Good. We might still fold this functionality to the annif index command before the 1.4 release - let's see if we can make it work in a sensible way. It would be better to have just one index command instead of two different variants.
However, we have a remark regarding the -O, --output option: Regardless of the file extension (e.g., .tsv or .csv), JSONL is always written (as explained in https://github.com/NatLibFi/Annif/pull/877). It would be a very useful improvement for users if it were possible to specify the output format of the process. So if --output result.tsv is specified, a TSV file is written. Since the TSV format is already the output format of the index command, this would allow the output of the index-file command to be processed in the same manner as the output of the index command, which would certainly be much easier for many Annif users.
I see. This (supporting TSV and/or CSV output) is also roughly what was originally proposed in https://github.com/NatLibFi/Annif/issues/639#issue-1431661285 . The problem with this is that TSV and CSV are very flat formats - N rows with M columns. It's OK as long as there are no multiple values per field (the short-text TSV format is already stretching this limit, with multiple subject URIs separated by whitespace). But there can be many subject suggestions per file, and they come with labels, URIs, scores...this becomes difficult to squeeze into a flat structure. One obvious solution (as proposed in #639) is to have multiple rows per document, with a document_id column identifying the document. But this is no longer exactly the same as the old TSV format that annif index produces, because there is now at least one more column!
If you have a use case for this, feel free to open a new issue with a proposal of how the CSV and/or TSV output would look.

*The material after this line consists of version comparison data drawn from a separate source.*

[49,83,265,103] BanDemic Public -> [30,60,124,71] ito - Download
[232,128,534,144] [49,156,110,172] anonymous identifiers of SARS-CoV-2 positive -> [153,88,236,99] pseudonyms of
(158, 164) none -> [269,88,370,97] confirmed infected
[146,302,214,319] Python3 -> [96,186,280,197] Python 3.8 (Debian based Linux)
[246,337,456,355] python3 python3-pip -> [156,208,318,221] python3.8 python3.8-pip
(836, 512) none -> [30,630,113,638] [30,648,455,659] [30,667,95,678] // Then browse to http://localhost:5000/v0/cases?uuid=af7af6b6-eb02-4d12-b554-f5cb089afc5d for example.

A note on the JSON and JSONL short text corpus formas: If the format is to be for testing and experimentation (and not via the API interface), it may be necessary from the user's point of view to include an identifier (document_id) in the JSON/JSONL files
Yes, this is a good idea - and one that I considered during implementation of index-text but decided then to leave it for later. But since you also proposed it, I created a new issue to track this.
A brief additional side note for your information: We wondered whether it is possible to combine transform:select and transform:limit, as this is one of the ways we want to use the transform parameter for a single project in an ensemble, alongside the new transform:select parameter. The (expected) answer is: It is possible to use the two functions transform:select and transform:limit together. You can find the test series attached in this file: combination-transform-select-limit.pdf.

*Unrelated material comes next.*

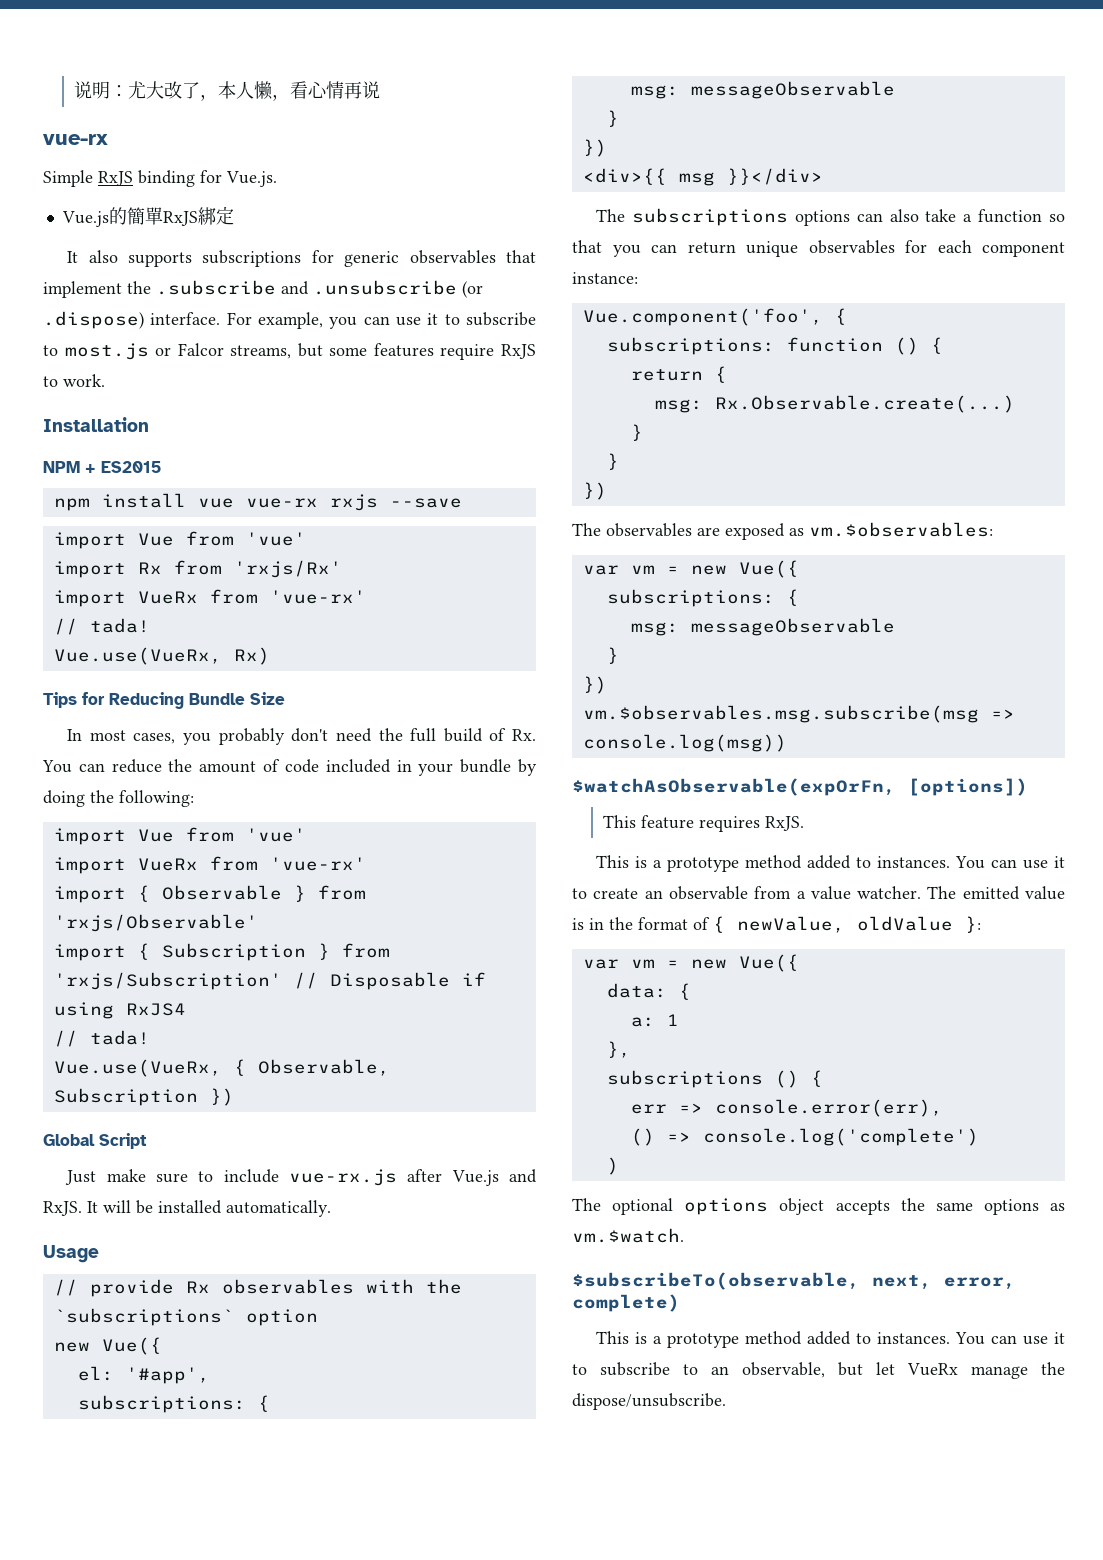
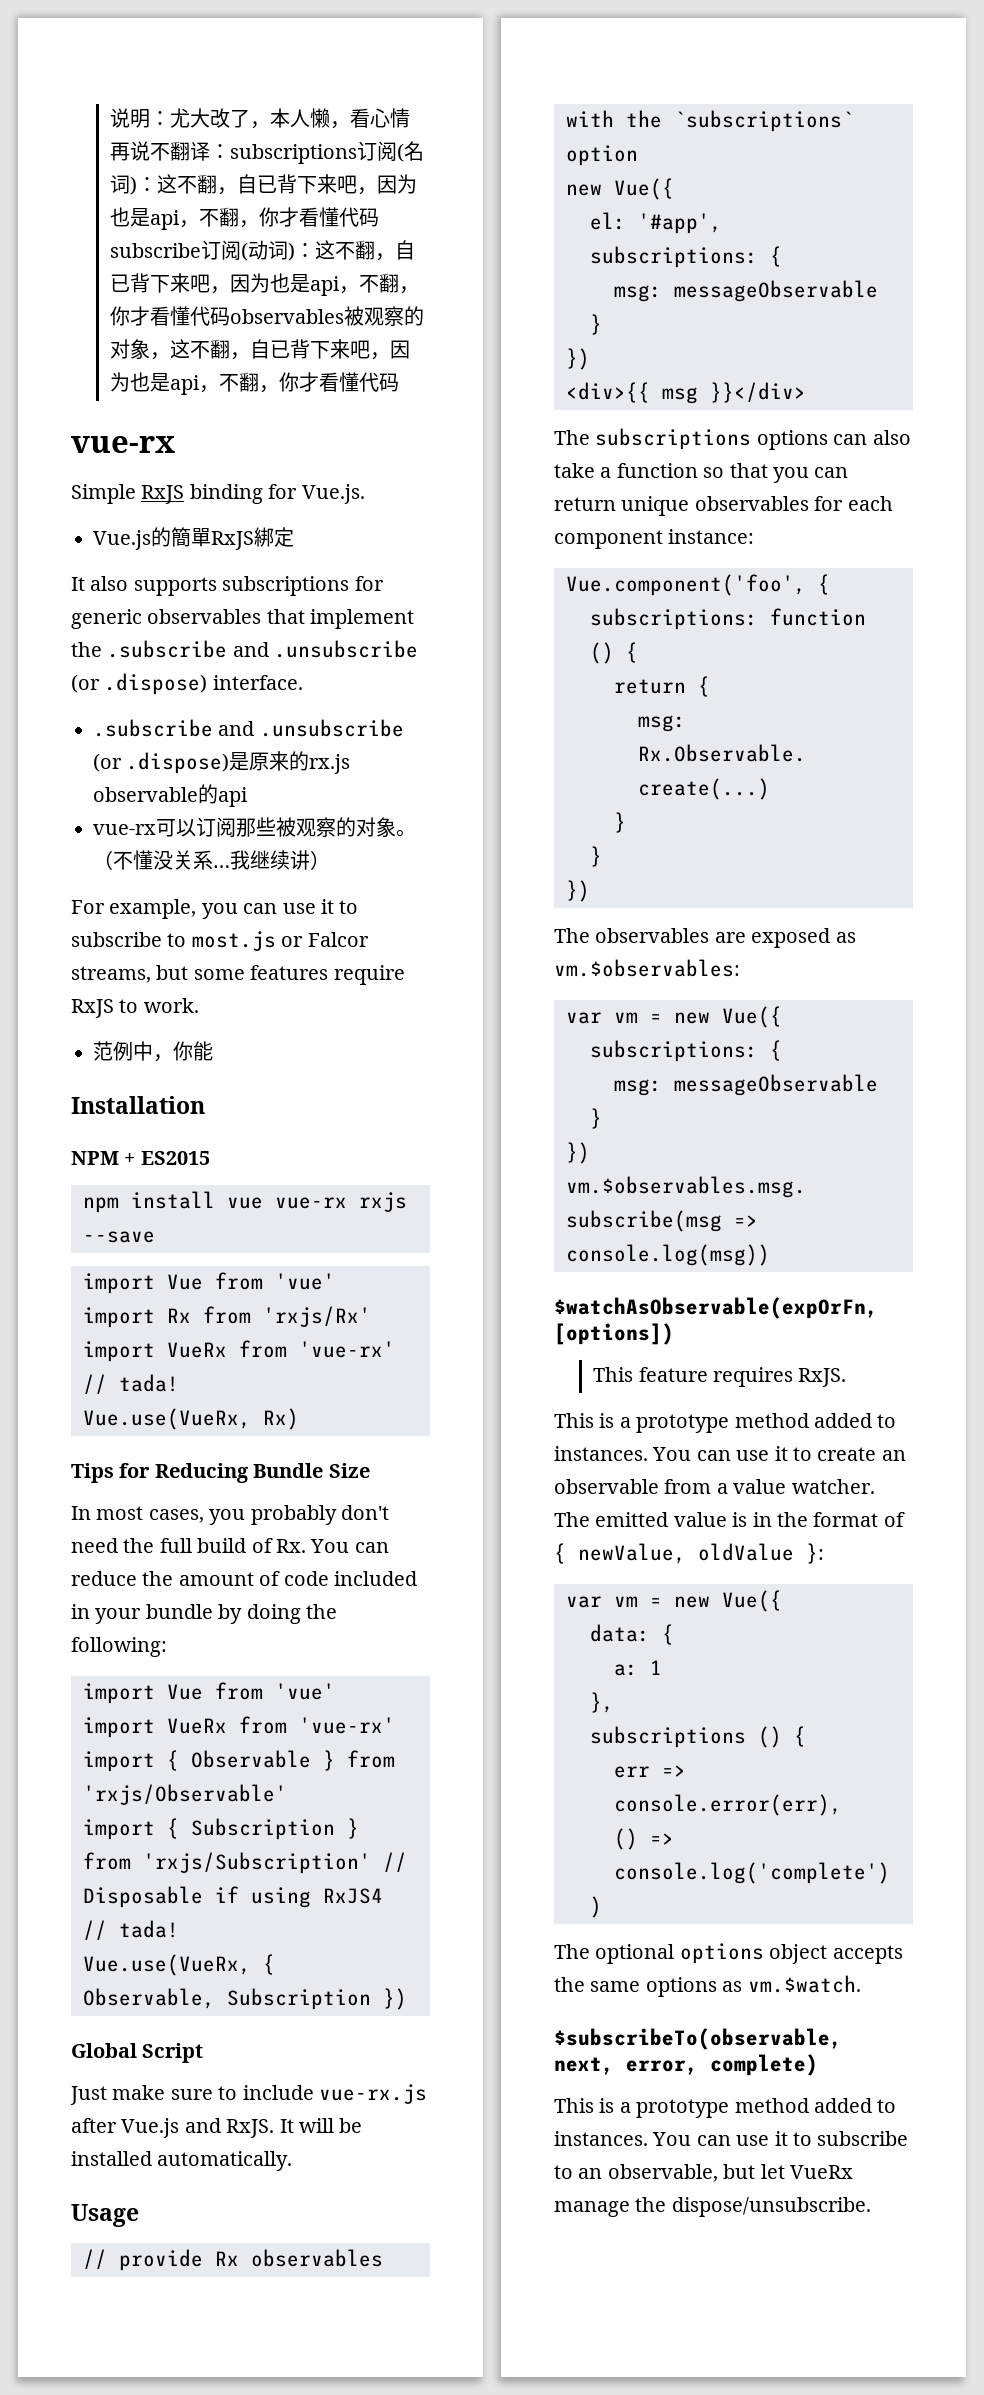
(381, 90) none -> [150,141,425,164] [110,174,418,195] [110,207,380,230] [110,240,416,261] [110,273,420,296] [110,306,425,327] [110,339,411,360] [110,372,400,395] 不翻译：subscriptions订阅(名词)：这不翻，自已背下来吧，因为也是api，不翻，你才看懂代码subscribe订阅(动词)：这不翻，自已背下来吧，因为也是api，不翻，你才看懂代码observables被观察的对象，这不翻，自已背下来吧，因为也是api，不翻，你才看懂代码
(221, 318) none -> [93,719,404,737] [93,751,351,774] [93,784,248,807] [93,817,416,838] [93,850,330,870] // .subscribe and .unsubscribe (or .dispose)是原来的rx.js observable的api // vue-rx可以订阅那些被观察的对象。（不懂没关系…我继续讲） //
(105, 380) none -> [93,1041,213,1062] // 范例中，你能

Yes, it is possible to combine multiple transforms in a row, separated by commas, as you already found out. This is also mentioned at the top of the Transforms wiki page and used in the examples on that page.
FYI @RietdorfC @c-poley @san-uh, the separate annif index and annif index-file commands have been consolidated into a single annif index command (see #889) and support for document_id has been added (see #885 and #886).
We will proceed with the 1.4 release next week. The code is ready (I think), some documentation still needs to be updated.
Hi Osma,
great to read hat you plan to release the next Annif version in a few days - fantastic! We already started to plan the changes in our EMa.
According to the json format we thought a little bit about how to work with the "text"-identifier and the metadata block in this format. Maybe, we put our fulltexts, TOC and later chapters all together into the metadata block, because from the technical point of view we always work with strings to train the models. The semantic aspect is in our brains 😊 . When we regard to the transform=select(...,...) in the projects.cfg, metadata and text are already listed without any hierarchiy.
Have a nice weekend, Christoph
I am closing this issue because I think that all, or at least most, of the important aspects have been implemented on the main branch, which will be released as 1.4 soon.
If you feel that something is still missing, please open a new more specific issue.